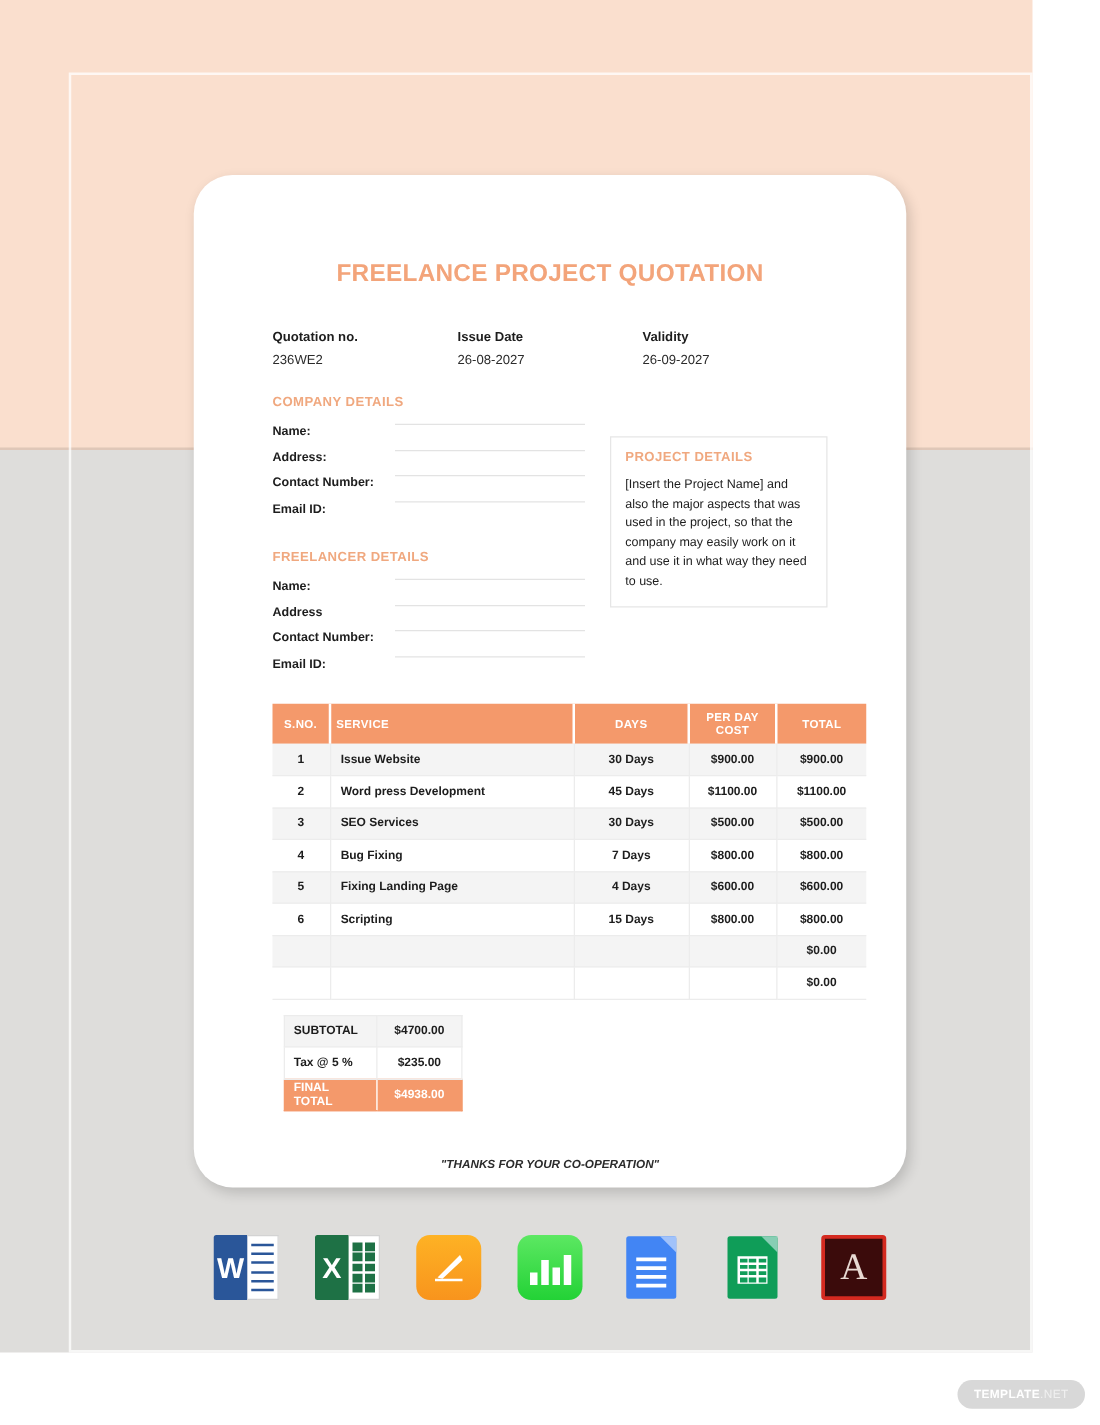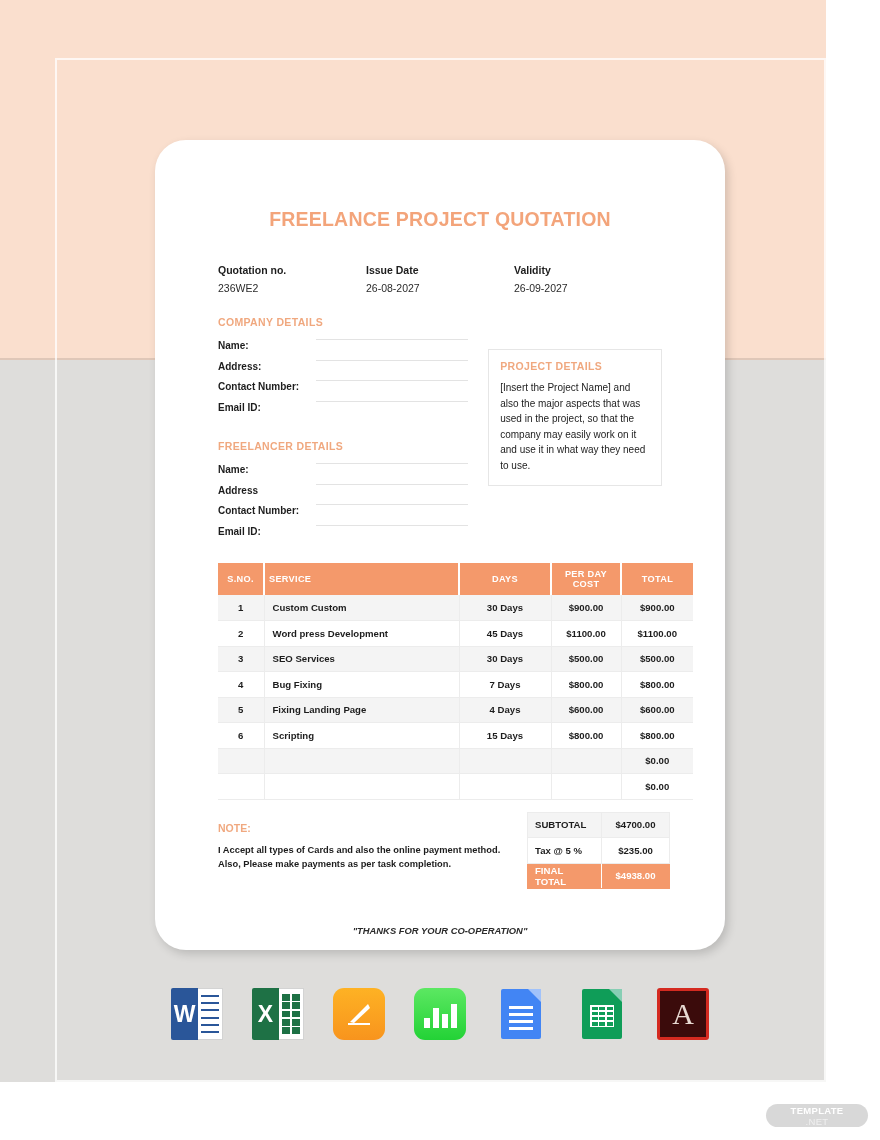"Custom Custom" td.c-serv { text: Custom Custom -> Issue Website }
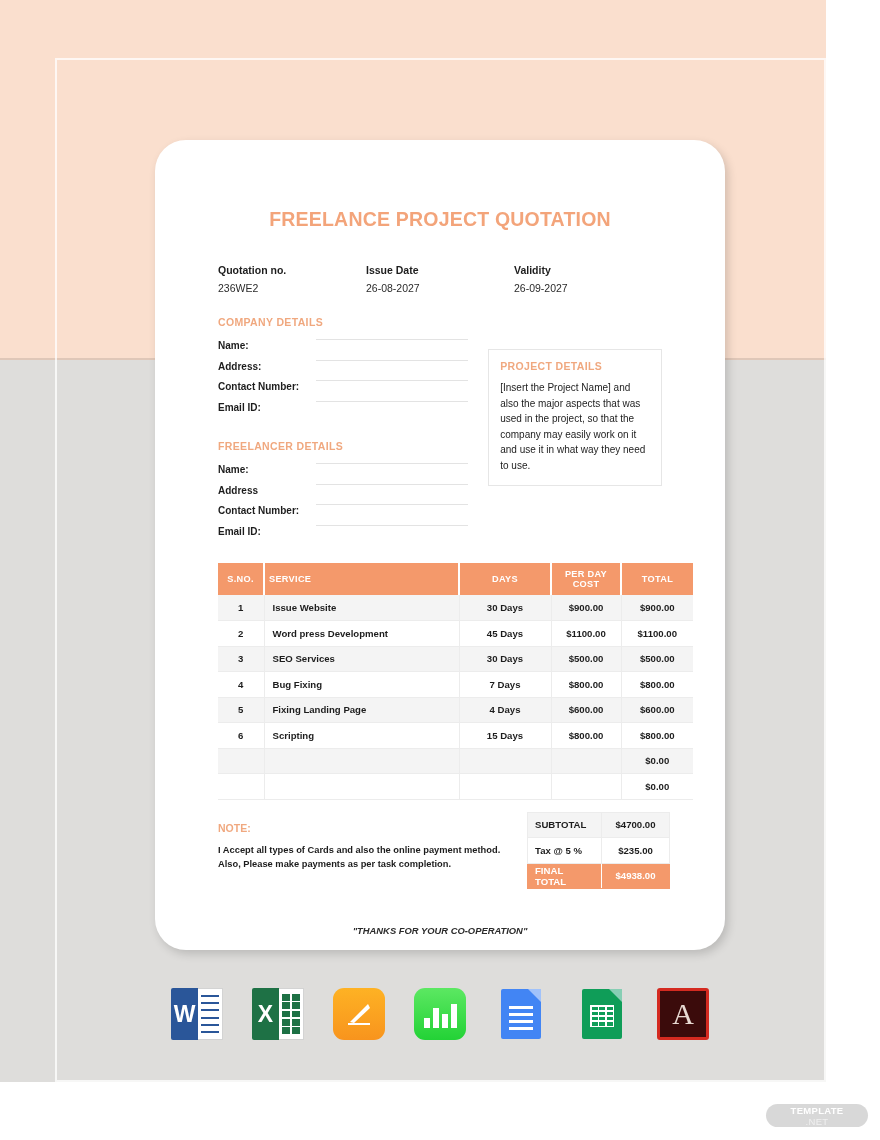"NOTE:" div.note-block { html: <div> <div>NOTE:</div> <div>I Accept all types of Cards and also the online payment method.</div> <div>Also, Please make payments as per task completion.</div> </div> -> none }
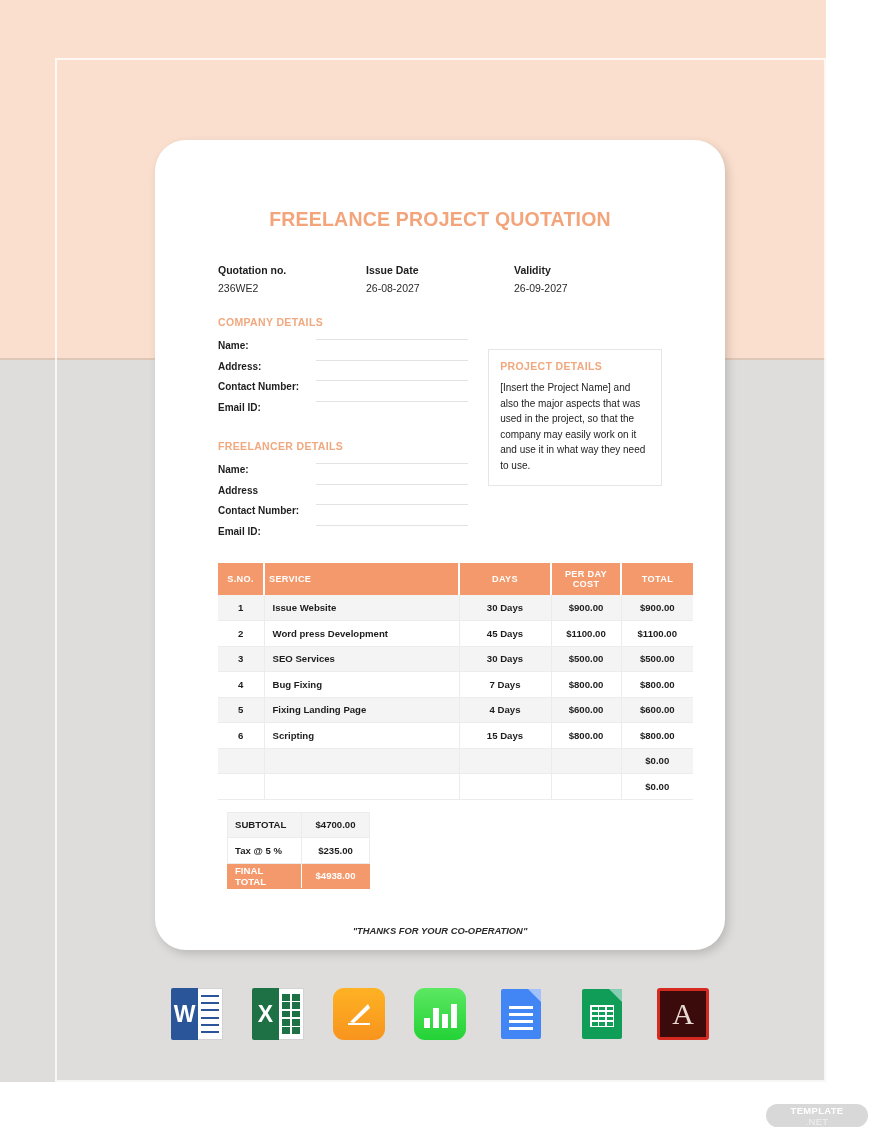"TEMPLATE" .watermark { flex-direction: column -> none }
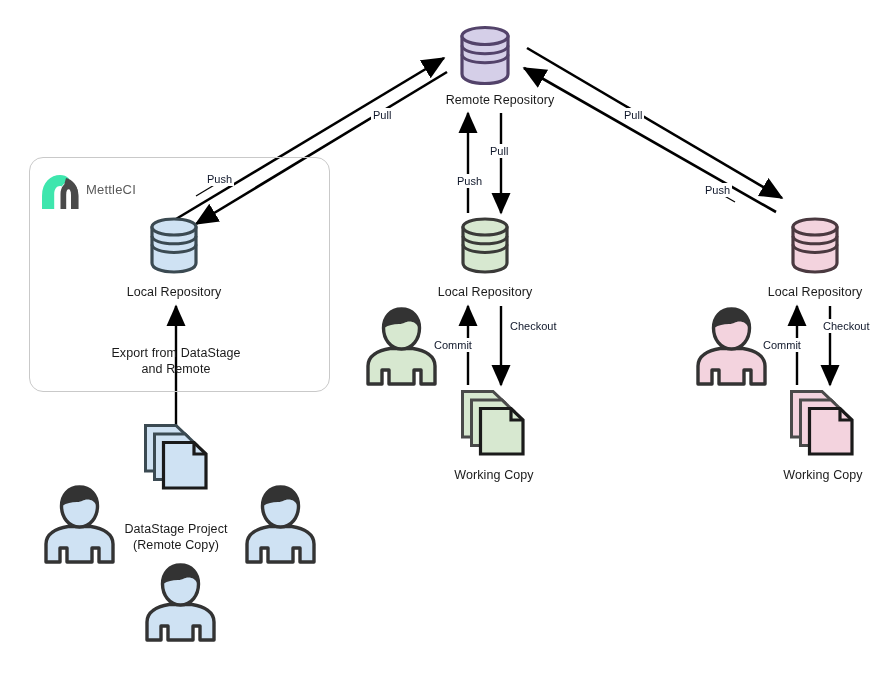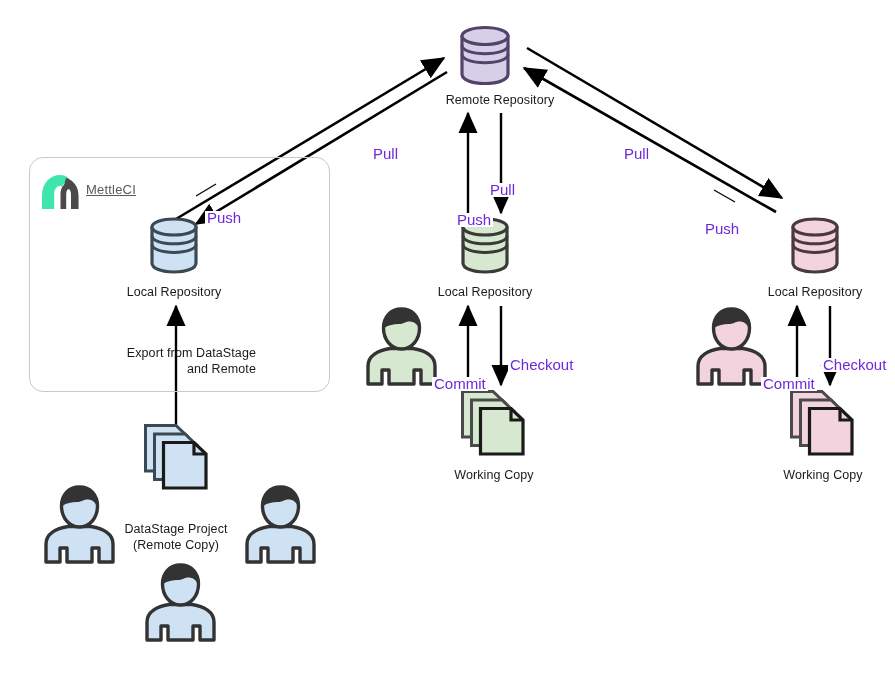"Pull" .edge-lbl { color: #6d28d9 -> #0f172a; font-size: 15px -> 11px; margin-top: 39px -> none }
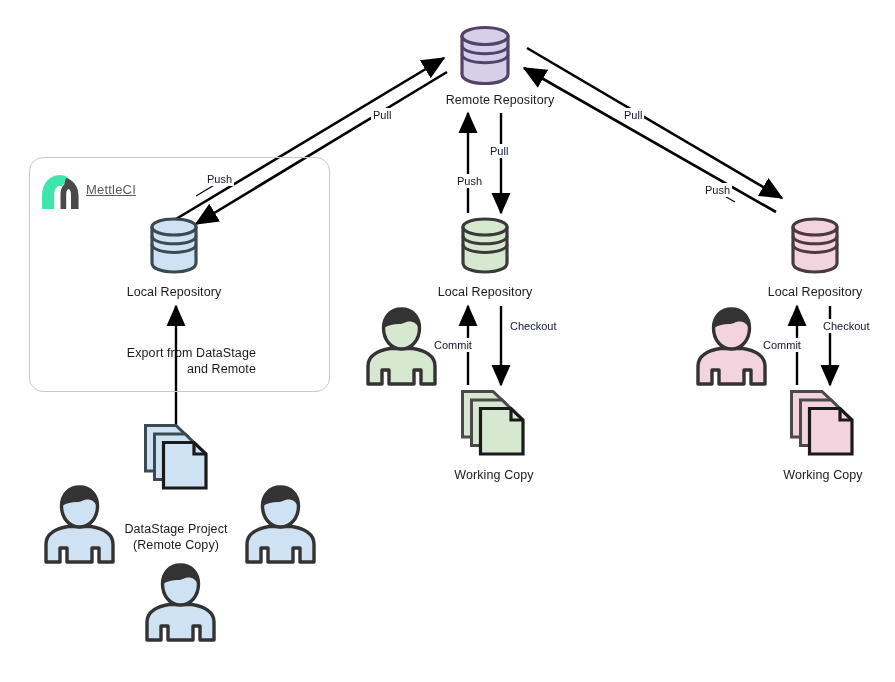"MettleCI" #mettle-wordmark { text-decoration: underline -> none }
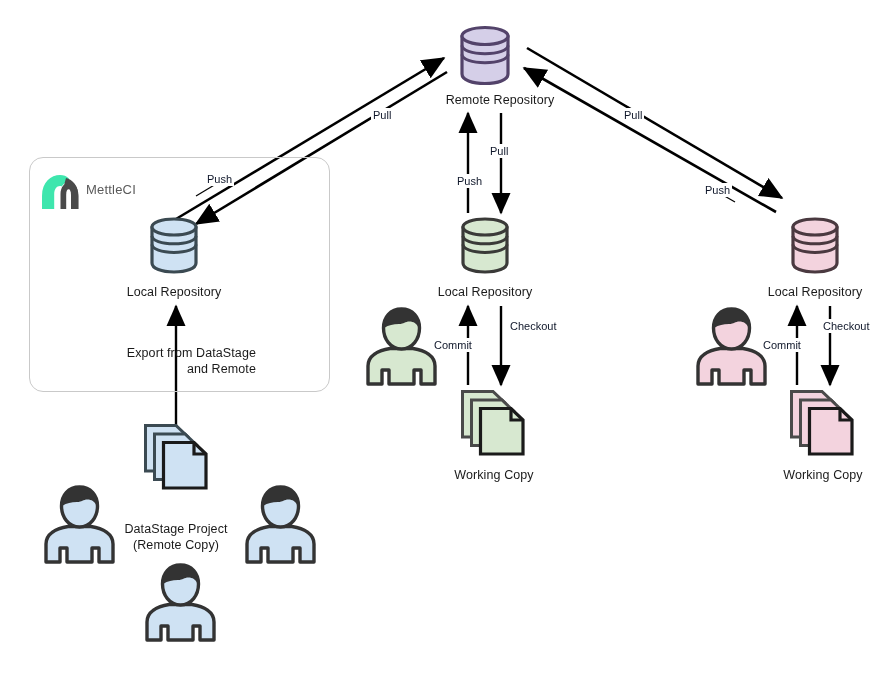"Export from DataStage" div.lbl { text-align: right -> none }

● PROBLEM STATEMENT
The copy should begin at the line containing "text-decoration: underline ->" and end at the last line of the data above; please restate those lines word for word without the pictures.

● WRITTEN ANSWER
"MettleCI" #mettle-wordmark { text-decoration: underline -> none }
"Export from DataStage" div.lbl { text-align: right -> none }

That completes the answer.